Reviews

Blood of a Poet (Tour – Salford)

Venue: The Lowry
Where: Salford

Soundtracks can enhance a film. Listen to John Williams and Bernard Hermann’s scores, and instantly they add to the suspense of Jaws and provide a cathartic release in Psycho. However, surrealistic films are such a subjective experience that it is hard for a composer to promote a general response.
 
Steven Severin’s soundtrack complements, rather than upstages, the images in Jean Cocteau’s  Blood of Poet. Shrouded in shadow at the side of the stage he conducts the music through a computer programme.
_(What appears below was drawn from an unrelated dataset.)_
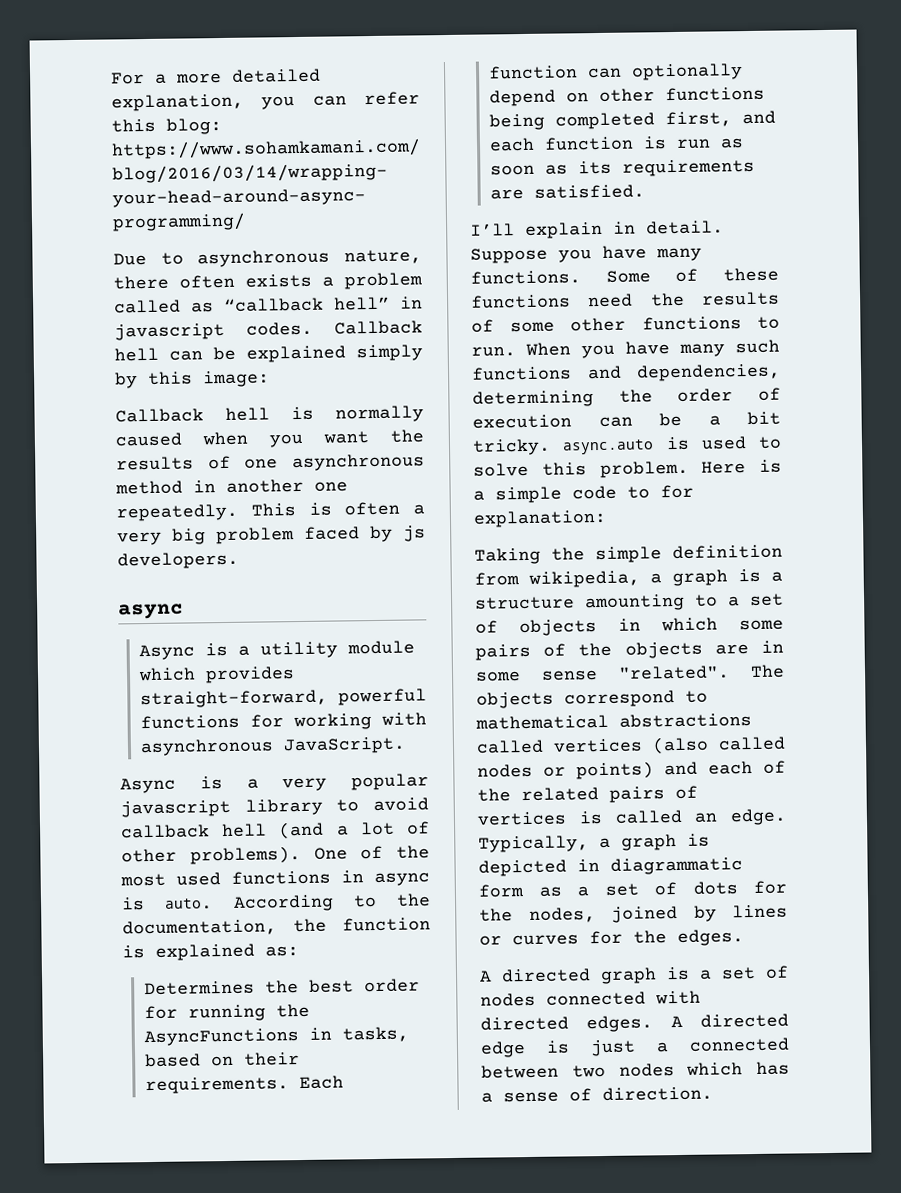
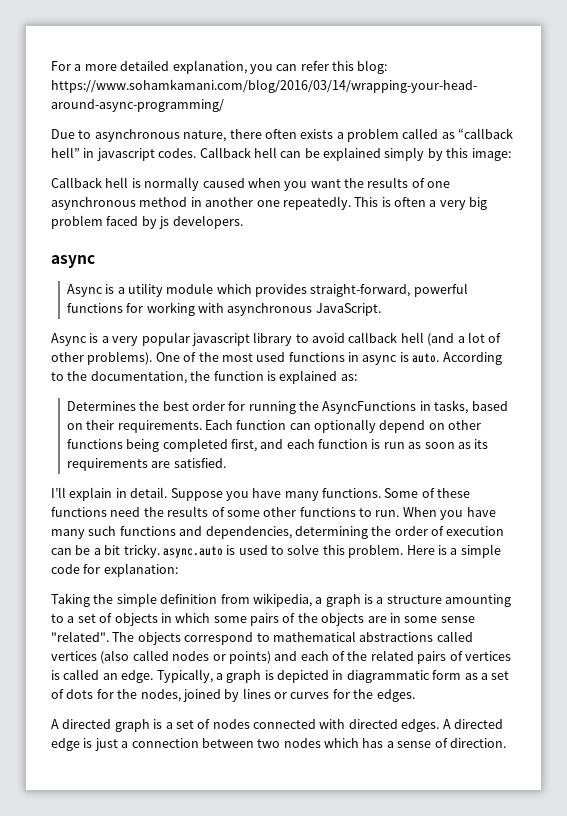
[627,486,650,499] to -> (80, 569) none
[689,1037,790,1052] connected -> [131,738,199,748] connection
Indeed, so minimal is his presence that he could just have put the whole thing on disc.
 
Cocteau’s allegorical film has themes of artistry, mortality, rebirth, the caprices of God or fate and innocence corrupted. A scarred artist becomes infected by an animate mouth from one of his paintings and transfers it to a statue that in turn comes to life and shows the artist his best chance of eternal glory is through suicide. A prank turns a snowball fight lethal and a cheating gambler experiences divine intervention.  
 
Instead of the punk/goth sound you might expect from one of Siouxsie & the Banshees Severin’s music is ambient/new age. The first quarter sets a sinister mood. Echoing, pulsing tones startle the artist out of slumber. As he is yanked through the mirror to face his destiny keyboards and strings suggest the innocence of dripping rain, until a drumbeat and high-pitched tone takes us towards the consequences of a children’s game gone wrong. Severn’s inspiration deserts him and the conclusion is generic devotional organ music.
 
Blood of a Poet is more of an interesting experiment than a classic soundtrack.